あたりさわりのない返事をしながら語りかけて来た召し使い用の機械人形をみる。……全体的な作りが細かい。顔はそこに並んでいる機械人形とそう違いはないように見えるが肌や短い黒い髪の質が微妙に違う。またちょっとした動作をする時の黒い眼やまゆ毛が繊細に出来ている。そしてその事を証明するかのように軽やかな風が吹くと他の機械人形とは違い髪が短くとも軽やかに流れ黒い瞳はふと眼を閉じてみせた。

一一一良く出来ている……がどこか古さを感じる…

と思っていた矢先に急にその召し使い用の機械人形が近付いてきて

「アナタハ……機械…?」

と顔を近付けて来た。

「!」

……まさか?

動揺とともに頭の中で分析が開始される。見た目からは機械とは判別出来ないように造られているはずだ。それが証拠に今までの道のりで確かに機械人形とばれた事はあるが、それは見た目ではなく自分の行動やその時の状況応じての時だけだ。このように今出会ったばかりの者……しかも機械人形に一一機械が僕を機械として認識するのは、よほどの技術が必要とするはずだし左腕の上の方までしている長い手袋は止め具ではずれないようにしている。自分が機械人形であると証明できるものを計算してみた……しかし見当たらない……はずだ。

“おもしろいな、この召し使いの機械人形は”

頭の中で別の声が言っている。だが、そんな言葉を返す余裕もなくただ解析不能なこの現状にどうしようもなく、ただその場で立ちすくむしかなかった。
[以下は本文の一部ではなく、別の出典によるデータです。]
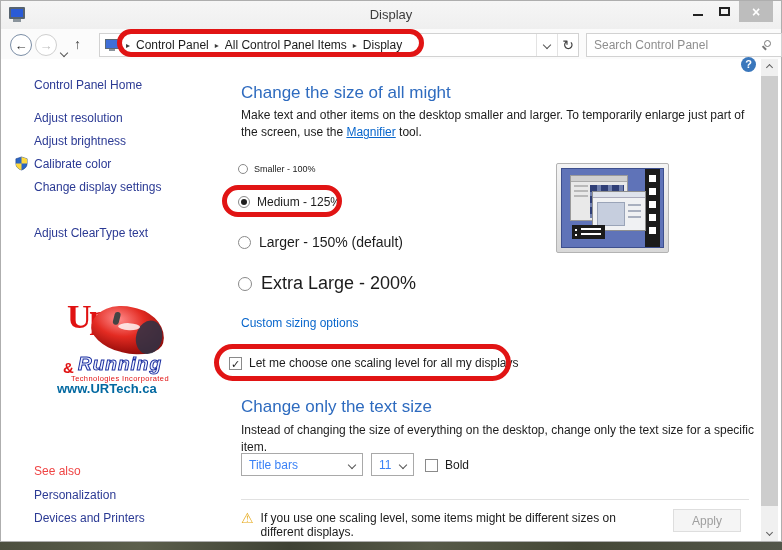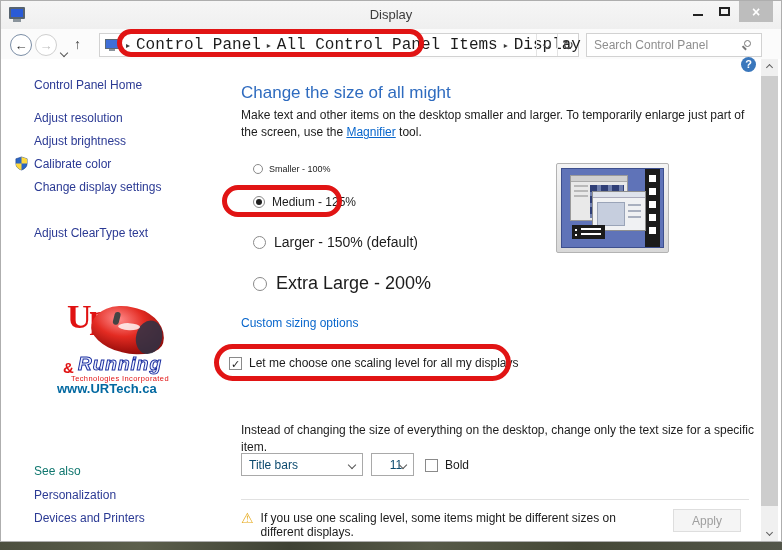--- a/index.html
+++ b/index.html
@@ -40,46 +40,46 @@
   .chev.down { transform:rotate(45deg); }
   .chev.up { transform:rotate(-135deg); }
   .up-arrow { position:absolute; left:73px; top:35px; font-size:14px; color:#444; }
 
   .addressbar { position:absolute; left:98px; top:32px; width:480px; height:24px; background:#fff;
     border:1px solid #d2d2d2; display:flex; align-items:center; }
   .addr-icon { position:relative; width:15px; height:13px; margin-left:5px; flex:0 0 auto; }
   .addr-icon .scr { position:absolute; left:0; top:0; width:14px; height:10px; background:#3f6fd8; border:1.5px solid #5a6a78; }
   .addr-icon .base { position:absolute; left:4px; top:10px; width:6px; height:2px; background:#8a949c; }
   .crumb-chev { font-size:8px; color:#3a3a3a; margin:0 6px; }
-  .crumb { font-size:16px; color:#1c1c1c; white-space:nowrap; cursor:default;font-family:Liberation Mono, monospace; }
+  .crumb { font-size:12px; color:#1c1c1c; white-space:nowrap; cursor:default; }
   .addr-right { position:absolute; right:0; top:0; height:22px; display:flex; align-items:center; }
   .addr-cell { width:21px; height:22px; display:flex; align-items:center; justify-content:center; border-left:1px solid #e3e3e3; }
   .refresh-glyph { font-size:14px; color:#3f3f3f; }
 
-  .searchbox { position:absolute; left:585px; top:32px; width:176px; height:24px; background:#fff;
+  .searchbox { position:absolute; left:585px; top:32px; width:196px; height:24px; background:#fff;
     border:1px solid #d2d2d2; }
   .searchbox input { position:absolute; left:7px; top:1px; width:140px; height:20px; border:0; outline:none;
     font-family:"Liberation Sans",sans-serif; font-size:12px; color:#1c1c1c; }
   .searchbox input::placeholder { color:#8e8e8e; opacity:1; }
   .mag { position:absolute; right:8px; top:6px; width:12px; height:12px; }
   .mag .lens { position:absolute; left:3px; top:0; width:7px; height:7px; border:1.4px solid #777; border-radius:50%; }
   .mag .handle { position:absolute; left:1px; top:7px; width:5px; height:1.5px; background:#777; transform:rotate(45deg); }
 
   
   .scrollbar { position:absolute; right:3px; top:58px; width:17px; height:482px; background:#f0f0f0; }
   .sb-arrow { position:absolute; left:0; width:17px; height:17px; display:flex; align-items:center; justify-content:center; }
   .sb-arrow .chev { border-color:#606060; width:5px; height:5px; }
   .sb-up { top:0; }
   .sb-down { bottom:0; }
   .sb-thumb { position:absolute; left:0; top:17px; width:17px; height:430px; background:#cdcdcd; }
 
   
   .side-link { position:absolute; left:33px; font-size:12px; color:#2b3a94; cursor:pointer; white-space:nowrap; }
   .shield { position:absolute; left:13px; top:155px; width:15px; height:15px; }
-  .see-also { position:absolute; left:33px; font-size:12px; color:#0f766e; }
+  .see-also { position:absolute; left:33px; font-size:12px; color:#ef4444; }
 
   
   .logo { position:absolute; left:14px; top:300px; width:195px; height:92px; }
   .logo-up { position:absolute; left:52px; top:2px; color:#e01212; font-size:34px; font-weight:bold; width:30px; line-height:0.8; letter-spacing:-2px; font-family:"Liberation Serif",serif; }
   .logo-amp { position:absolute; left:48px; top:58px; color:#e01212; font-size:15px; font-weight:bold; }
   .mouse { position:absolute; left:76px; top:6px; width:74px; height:48px; transform:rotate(14deg); }
   .mouse .body { position:absolute; left:0; top:0; width:74px; height:46px; border-radius:50% 46% 52% 48%/58% 60% 42% 44%;
     background:radial-gradient(ellipse at 34% 32%, #ff8a8a 0%, #e32b22 38%, #9e0f0c 72%, #5d0605 100%); }
   .mouse .dark { position:absolute; right:2px; top:8px; width:26px; height:34px; border-radius:50%; background:#2a3246; opacity:.85; }
   .mouse .shine { position:absolute; left:26px; top:16px; width:22px; height:7px; border-radius:50%; background:rgba(255,255,255,.8); transform:rotate(-12deg); }
@@ -88,30 +88,30 @@
     color:#eef2ff; -webkit-text-stroke:1px #1b2ea0; letter-spacing:1px; }
   .logo-tag { position:absolute; left:56px; top:73px; font-size:7.5px; color:#e01212; letter-spacing:.4px; }
   .logo-url { position:absolute; left:42px; top:80px; font-size:13px; font-weight:bold; color:#0369a1; }
 
   
   .h-blue { position:absolute; left:240px; font-size:17px; color:#2e6bbf; font-weight:400; }
   .para { position:absolute; left:240px; width:516px; font-size:12px; color:#1c1c1c; line-height:1.45; }
   .link { color:#0866cc; cursor:pointer; }
   .u { text-decoration:underline; }
 
-  .radio-row { position:absolute; left:252px; display:flex; align-items:center; cursor:pointer; color:#1c1c1c; }
+  .radio-row { position:absolute; left:237px; display:flex; align-items:center; cursor:pointer; color:#1c1c1c; }
   .radio { display:inline-block; border:1px solid #8a8a8a; border-radius:50%; background:#fff; position:relative; flex:0 0 auto; }
   .radio.on::after { content:""; position:absolute; left:2px; top:2px; right:2px; bottom:2px; border-radius:50%; background:#1f1f1f; }
 
   .checkbox { display:inline-block; width:13px; height:13px; border:1px solid #8a8a8a; background:#fff;
     position:relative; flex:0 0 auto; text-align:center; line-height:12px; font-size:11px; color:#1f1f1f; }
 
   .chk-row { position:absolute; display:flex; align-items:center; gap:7px; font-size:12px; color:#1c1c1c; cursor:pointer; }
 
-  .select { position:absolute; height:23px; border:1px solid #a9a9a9; background:#fff; font-size:12px; color:#0c4a6e;
+  .select { position:absolute; height:23px; border:1px solid #a9a9a9; background:#fff; font-size:12px; color:#3b82f6;
     display:flex; align-items:center; padding-left:7px; cursor:pointer; }
   .select .chev { position:absolute; right:7px; top:8px; }
 
   .sep-line { position:absolute; left:240px; top:498px; width:508px; height:1px; background:#e1e1e1; }
   .warn-row { position:absolute; left:240px; top:510px; width:420px; font-size:12px; color:#1c1c1c; display:flex; gap:7px; align-items:flex-start; }
   .warn-icon { color:#e6a817; font-size:14px; line-height:1; }
   .apply-btn { position:absolute; left:672px; top:508px; width:68px; height:23px; background:#f5f5f5;
     border:1px solid #dedede; color:#9f9f9f; font-size:12px; display:flex; align-items:center; justify-content:center; }
 
   .help { position:absolute; left:740px; top:56px; width:15px; height:15px; border-radius:50%; background:#3a77bc;
@@ -299,27 +299,28 @@
       </div>
     </div>
 
     <div class="link" style="position:absolute; left:240px; top:315px; font-size:12px;">Custom sizing options</div>
 
     <div class="chk-row" style="left:228px; top:355px;">
       <span class="checkbox">✓</span>
       <span>Let me choose one scaling level for all my displays</span>
     </div>
 
+    <div class="h-blue" style="top:396px;">Change only the text size</div>
     <div class="para" style="top:421px;">Instead of changing the size of everything on the desktop, change only the text size for a specific item.</div>
 
     <div class="select" style="left:240px; top:452px; width:122px;">
       <span>Title bars</span>
       <i class="chev down"></i>
     </div>
-    <div class="select" style="left:370px; top:452px; width:43px;justify-content:center;">
+    <div class="select" style="left:370px; top:452px; width:43px;">
       <span>11</span>
       <i class="chev down"></i>
     </div>
     <div class="chk-row" style="left:424px; top:457px;">
       <span class="checkbox"></span>
       <span>Bold</span>
     </div>
 
     <div class="sep-line"></div>
     <div class="warn-row">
とその時お互いの瞳があい、その瞬間に風が吹いた。それはまるでその場にいる2人を揺さぶるかのように一一一一。

一一一一そう、それが初めての出会い…あれから何年経とうとも今もすぐに蘇る記憶……機械ゆえに忘れるという事はないが記憶というプログラムに特別に残っている男性型の召し使い人形……彼の名は  

-----トマ。

そう機械には名字や本名などはいらない。呼び名という名前があればいいのだから。